» **Description of the task**
Keep every line in which "solid" occurs and drop the rest of the data.

Start of Material shown

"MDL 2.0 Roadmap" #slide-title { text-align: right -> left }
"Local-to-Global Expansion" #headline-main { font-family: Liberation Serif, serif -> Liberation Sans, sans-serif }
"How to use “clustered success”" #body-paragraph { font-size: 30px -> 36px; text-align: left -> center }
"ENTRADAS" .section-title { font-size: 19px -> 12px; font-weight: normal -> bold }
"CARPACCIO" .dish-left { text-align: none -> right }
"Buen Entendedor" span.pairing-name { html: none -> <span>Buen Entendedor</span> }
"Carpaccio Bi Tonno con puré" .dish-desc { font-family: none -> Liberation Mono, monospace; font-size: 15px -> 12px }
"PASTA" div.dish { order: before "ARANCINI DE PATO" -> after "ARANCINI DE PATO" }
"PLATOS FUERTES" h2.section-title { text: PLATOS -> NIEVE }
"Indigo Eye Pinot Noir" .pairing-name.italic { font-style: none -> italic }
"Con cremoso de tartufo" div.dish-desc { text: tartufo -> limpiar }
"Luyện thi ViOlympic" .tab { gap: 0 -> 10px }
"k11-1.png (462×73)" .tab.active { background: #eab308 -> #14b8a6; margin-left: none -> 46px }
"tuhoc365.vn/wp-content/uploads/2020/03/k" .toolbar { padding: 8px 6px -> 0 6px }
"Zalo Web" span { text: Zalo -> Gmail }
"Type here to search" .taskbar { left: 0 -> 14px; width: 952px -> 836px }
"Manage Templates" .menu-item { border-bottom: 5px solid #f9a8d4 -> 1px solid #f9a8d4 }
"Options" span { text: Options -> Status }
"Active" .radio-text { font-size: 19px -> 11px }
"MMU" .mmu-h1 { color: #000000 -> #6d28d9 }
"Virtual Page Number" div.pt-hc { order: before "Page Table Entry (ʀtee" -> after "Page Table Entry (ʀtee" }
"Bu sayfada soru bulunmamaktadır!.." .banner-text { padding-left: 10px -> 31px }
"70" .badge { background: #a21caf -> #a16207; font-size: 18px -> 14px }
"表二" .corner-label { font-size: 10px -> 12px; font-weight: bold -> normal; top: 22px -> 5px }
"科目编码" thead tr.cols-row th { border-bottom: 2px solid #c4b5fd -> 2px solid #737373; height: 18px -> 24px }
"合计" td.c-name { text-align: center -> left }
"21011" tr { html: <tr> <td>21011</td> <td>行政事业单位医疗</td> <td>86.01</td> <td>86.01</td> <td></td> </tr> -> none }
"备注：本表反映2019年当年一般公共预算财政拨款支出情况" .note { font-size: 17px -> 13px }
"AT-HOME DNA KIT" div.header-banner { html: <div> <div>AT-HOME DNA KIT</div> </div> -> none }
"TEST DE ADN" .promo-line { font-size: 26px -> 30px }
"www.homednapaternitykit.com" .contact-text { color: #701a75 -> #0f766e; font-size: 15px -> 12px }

End of Material shown

» **Task solution**
"Manage Templates" .menu-item { border-bottom: 5px solid #f9a8d4 -> 1px solid #f9a8d4 }
"科目编码" thead tr.cols-row th { border-bottom: 2px solid #c4b5fd -> 2px solid #737373; height: 18px -> 24px }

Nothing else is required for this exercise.